Because they share this view, the al-Arakib residents constantly rebuild and defy the police, the Israel Lands Authority, the Beduin authority and the KKL-JNF. Touri says that by living at the site, the Beduin are protecting their lands.
They are also protecting al-Arakib’s Muslim cemetery, where members of the Touri tribe have been buried since 1914, he says.
Touris from all over the country are interred there, their tombstones marked with a reference to the opening words of the Koran: “In the name of God, the merciful, the compassionate.” Four people were buried there in the past two weeks, he says, adding that after demolitions, homeless residents sleep there.

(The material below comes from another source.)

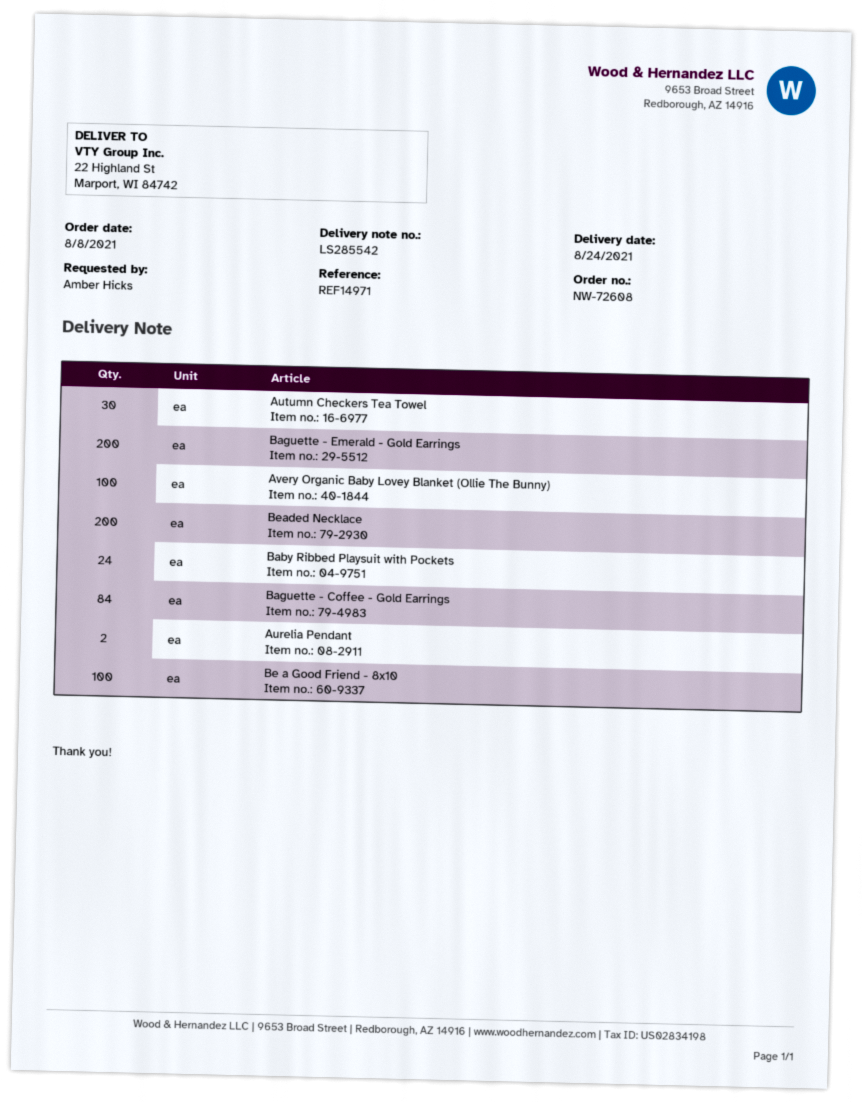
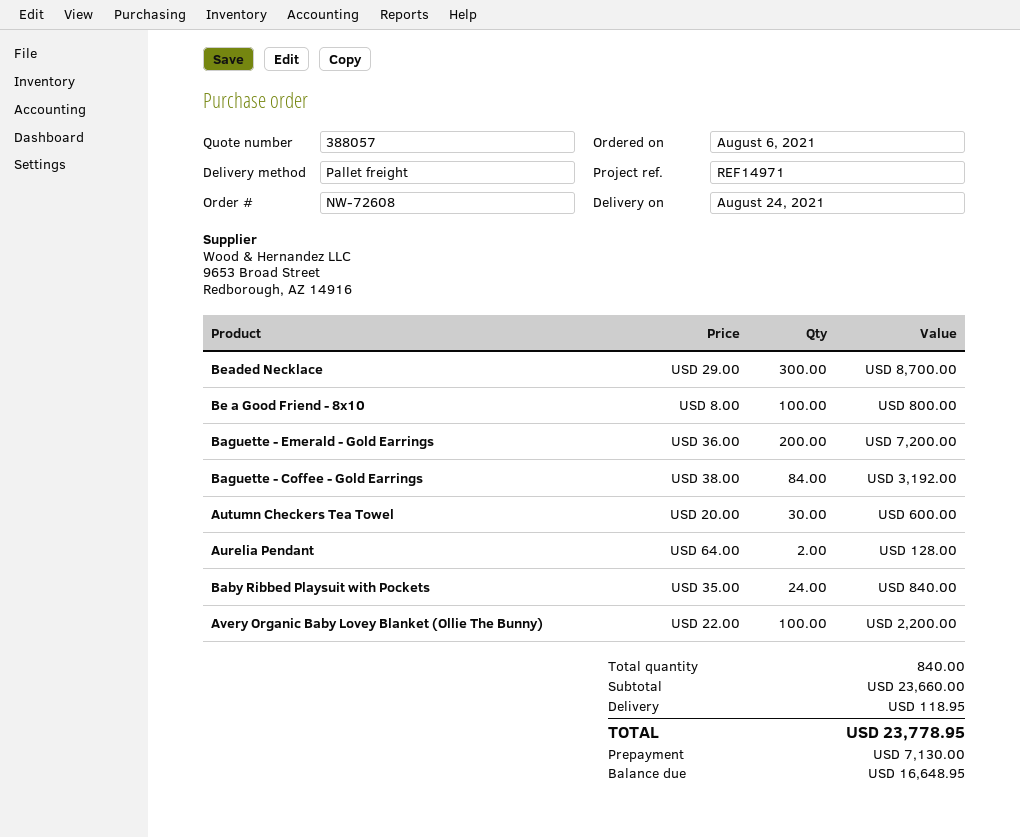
order date: 2021-08-08 -> 2021-08-06
Beaded Necklace: 200 -> 300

“The cemetery was here before the State of Israel and before the Jews thought of coming to take the lands of the Palestinians and to expel them,” he says.
Since the big demolition in 2010, some families with large numbers of children have resettled outside al-Arakib because of the hardship of having their homes destroyed again and again. But on Fridays and Saturdays, they come back to the village, Touri says.
The state’s efforts to clear the land have included spraying al-Arakib’s crops with chemicals from 1999-2004, he adds. He himself has been in the heart of the struggle. In 2011, he was wounded in the right arm by rubber bullets during a demolition and cannot eat with that hand.
The cemetery used to be fenced off with a main gate, but in 2014, bulldozers destroyed the fence, Touri says. The minaret of a mosque that had been in the cemetery was destroyed in the same operation, according to Rabbi Arik Ascherman, head of Haqel–Jews and Arabs in Defense of Human Rights, a left-wing interfaith human rights organization.
Ascherman was in al-Arakib that day and has tried to assist the villagers in recent years. He says government bulldozers not only uproot al-Arakib’s trees, they also sometimes demolish its homes and have been photographed doing this. Israel Lands Administration bulldozers carry out the brunt of the demolitions.
Touri blamed KKL for trying to uproot the Beduin and plant trees instead.
“Keren Kayemeth LeIsrael’s forestation activity is done solely in accordance with the law and as instructed by the State of Israel,” a statement from the organization says. “KKL is not party to the territorial dispute. KKL will continue to act in accordance with the law and for the Jewish people and the State of Israel.”
KKL-JNF did not respond to a query on what would be the fate of the village’s cemetery under its forestation plans.